Luckily someone had documented several issues at a page named “Sound Solutions for Ubuntu 9.04“, and while I didn’t have the exact problems listed there, they mentioned the required packages for pulseaudio and the GUIs.

Installing the padevchooser package should pull in all the dependencies:

root@ubuntu:~# apt-get install padevchooser

(Use sudo apt-get install padevchooser if you’re not root)

At the same split second the installer finished, the sound configuration dialog opened and I were able to switch to the NO SOUND scheme in Ubuntu. No beeps!

dpkg –configure Error for mysql-server-5.1

After starting the year by upgrading my Ubuntu desktop at work to 5.1 (and spending a couple of hours after borking my new kernel), my mysql-server had become lost in the transition.

Reinstalling the mysql-server package gave a cryptic error message:

Setting up mysql-server-5.1 (5.1.37-1ubuntu5) ...
Installing new version of config file /etc/init.d/mysql ...
 * Stopping MySQL database server mysqld                                 [ OK ] 
Warning: found usr.sbin.mysqld in /etc/apparmor.d/force-complain, forcing complain mode
 * Starting MySQL database server mysqld                                 [fail] 
invoke-rc.d: initscript mysql, action "start" failed.
dpkg: error processing mysql-server-5.1 (--configure):
 subprocess installed post-installation script returned error exit status 1
dpkg: dependency problems prevent configuration of mysql-server:
 mysql-server depends on mysql-server-5.1; however:
  Package mysql-server-5.1 is not configured yet.
dpkg: error processing mysql-server (--configure):
 dependency problems - leaving unconfigured
Processing triggers for menu ...
No apport report written because the error message indicates its a followup error from a previous failure.
                          Errors were encountered while processing:
 mysql-server-5.1
 mysql-server
E: Sub-process /usr/bin/dpkg returned an error code (1)

Quite weird, yes.
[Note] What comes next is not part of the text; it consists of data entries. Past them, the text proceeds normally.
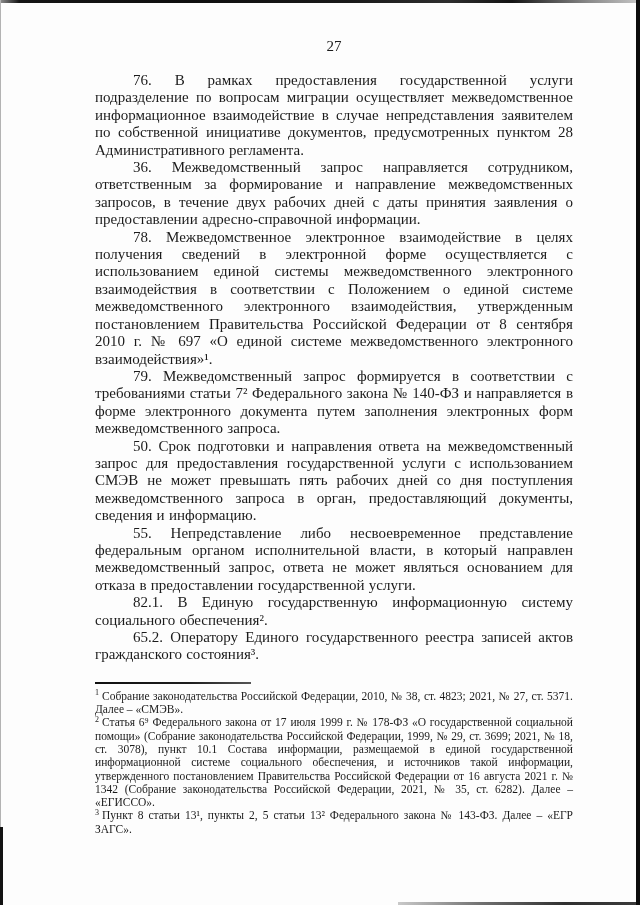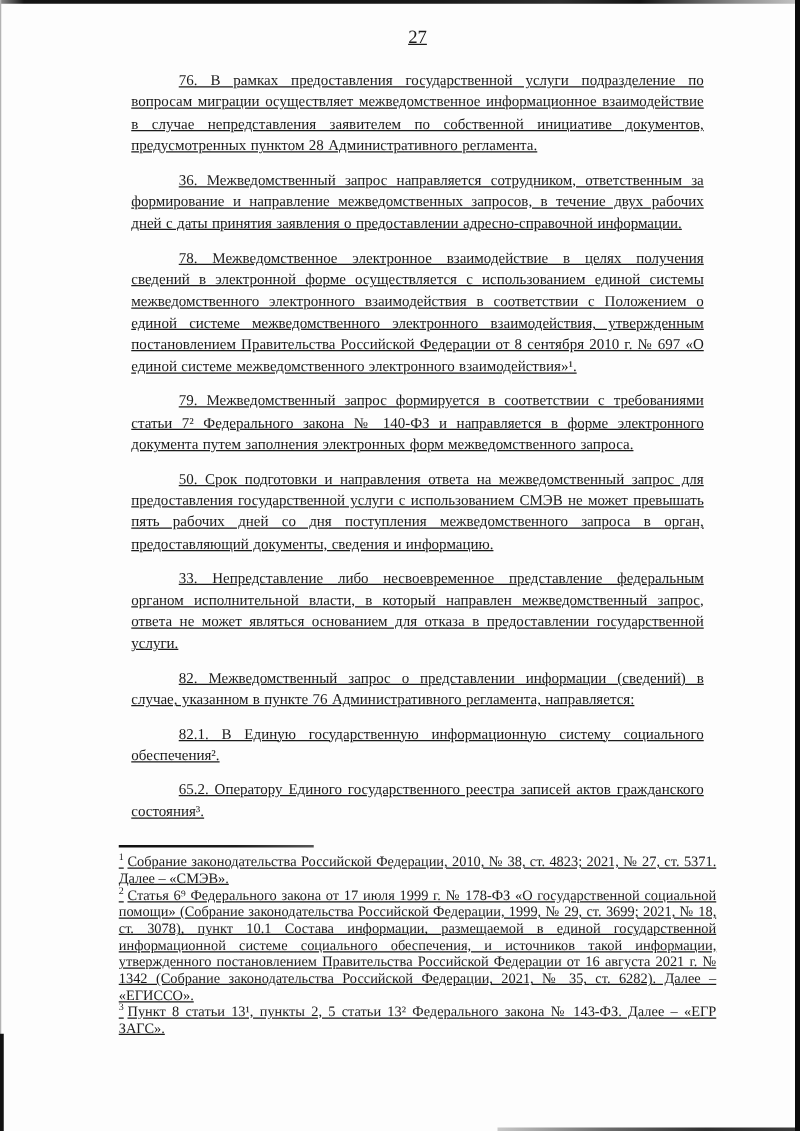"27" .content { text-decoration: underline -> none; top: 22px -> 38px }
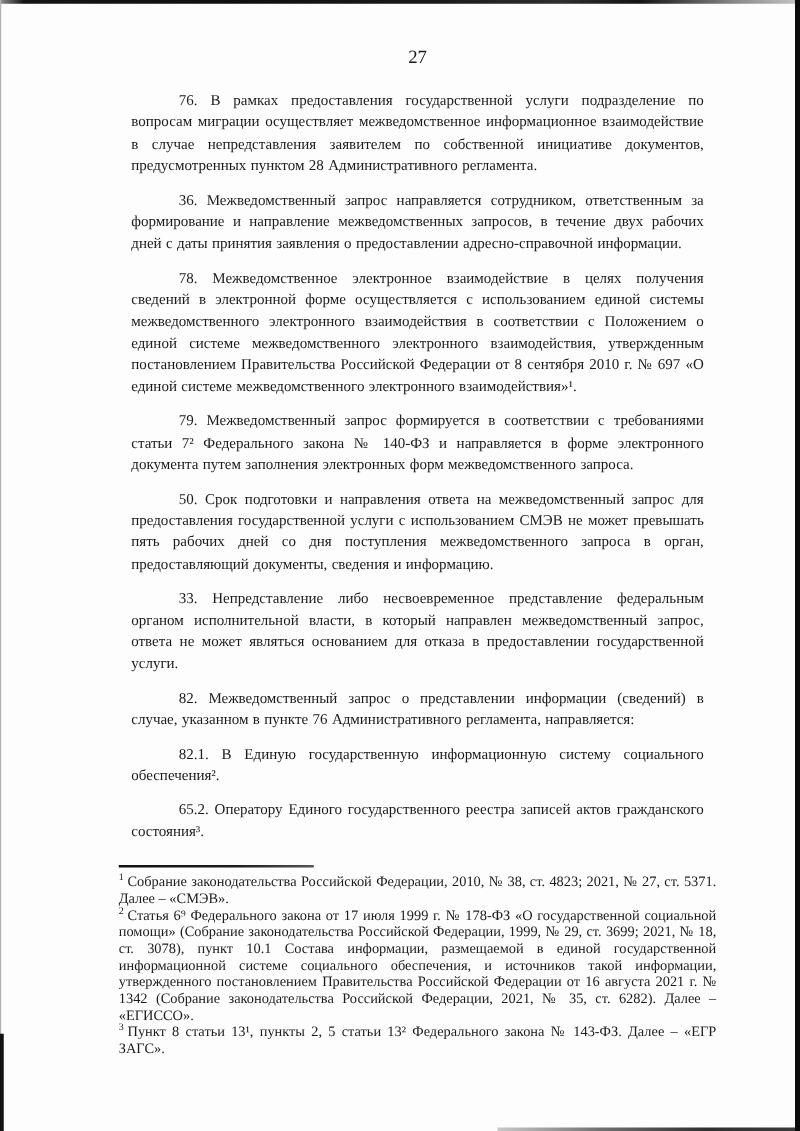"76. В рамках предоставления" .para { font-size: 12px -> 15px; margin: 10px -> 0 }
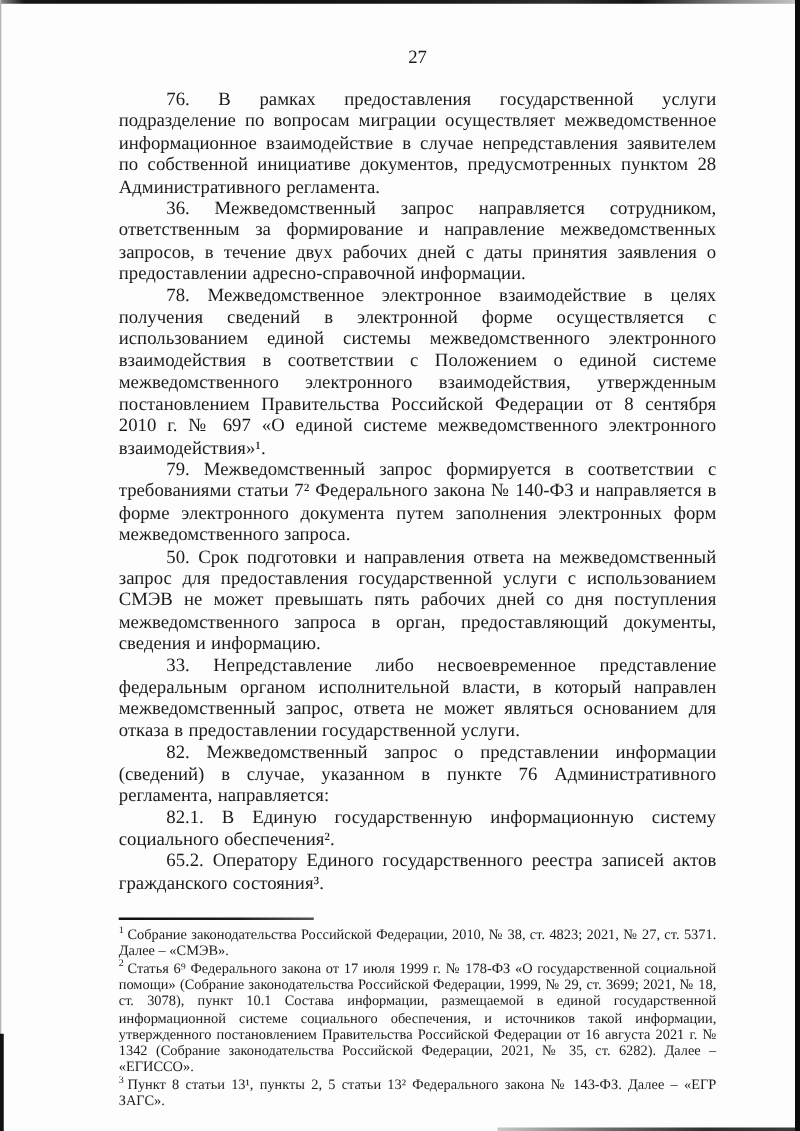"33. Непредставление либо несвоевременное" p.para { text: 33 -> 55 }
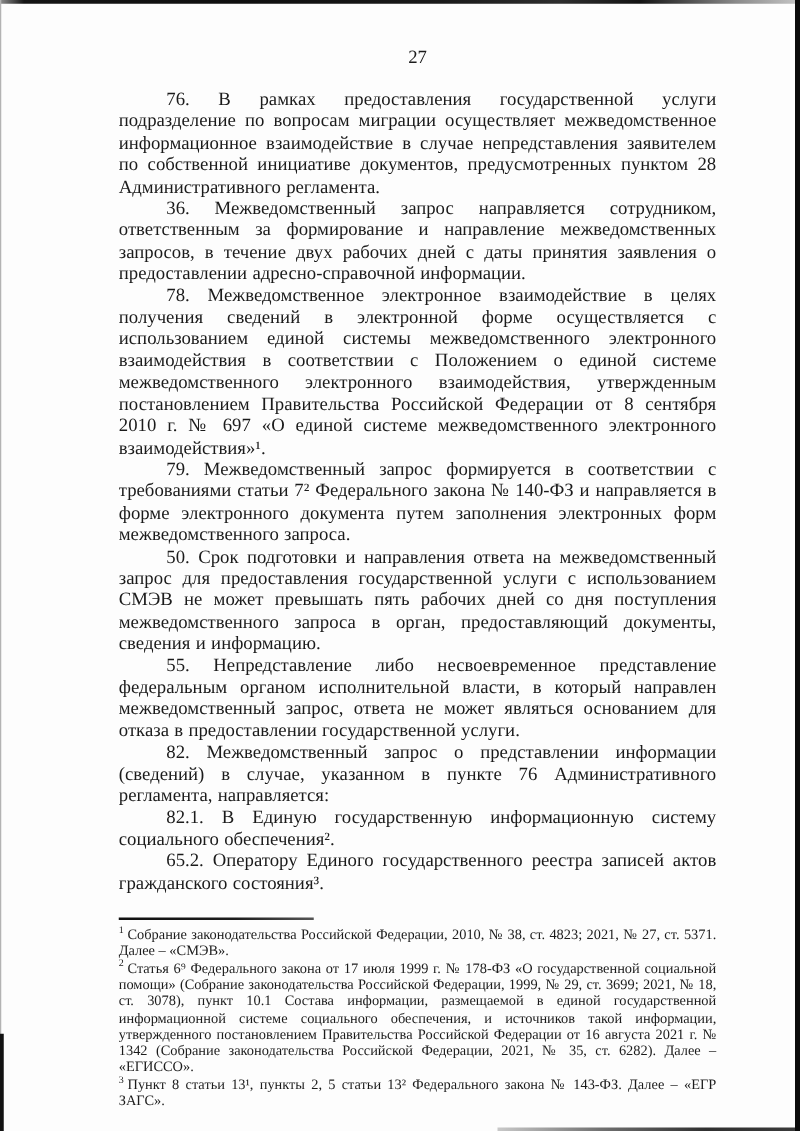"82. Межведомственный запрос о" p.para { html: <p>82. Межведомственный запрос о представлении информации (сведений) в случае, указанном в пункте 76 Административного регламента, направляется:</p> -> none }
Trying to find anything in the mysql-logs didn’t yield anything either (both were empty), but luckily the syslog provided an answer this time. Among loads of other messages regarding mysql the answer hid from general view:

Jan  7 14:30:48 ubuntu mysqld_safe[20249]: 100107 14:30:48 [ERROR] /usr/sbin/mysqld: unknown option '--skip-bdb'
Jan  7 14:30:48 ubuntu mysqld_safe[20249]: 100107 14:30:48 [ERROR] Aborting

Taking a look at the mysql config file in /etc/mysql/my.cnf confirmed this:

#
# * BerkeleyDB
#
# Using BerkeleyDB is now discouraged as its support will cease in 5.1.12.
skip-bdb

Apparently not just the support ceased, but also the skip-bdb parameter. That seems a bit odd – I’d suggest at least keeping the parameter around for another release cycle, but anyhow:

#
# * BerkeleyDB
#
# Using BerkeleyDB is now discouraged as its support will cease in 5.1.12.
# skip-bdb

And suddenly everything went in the right general direction!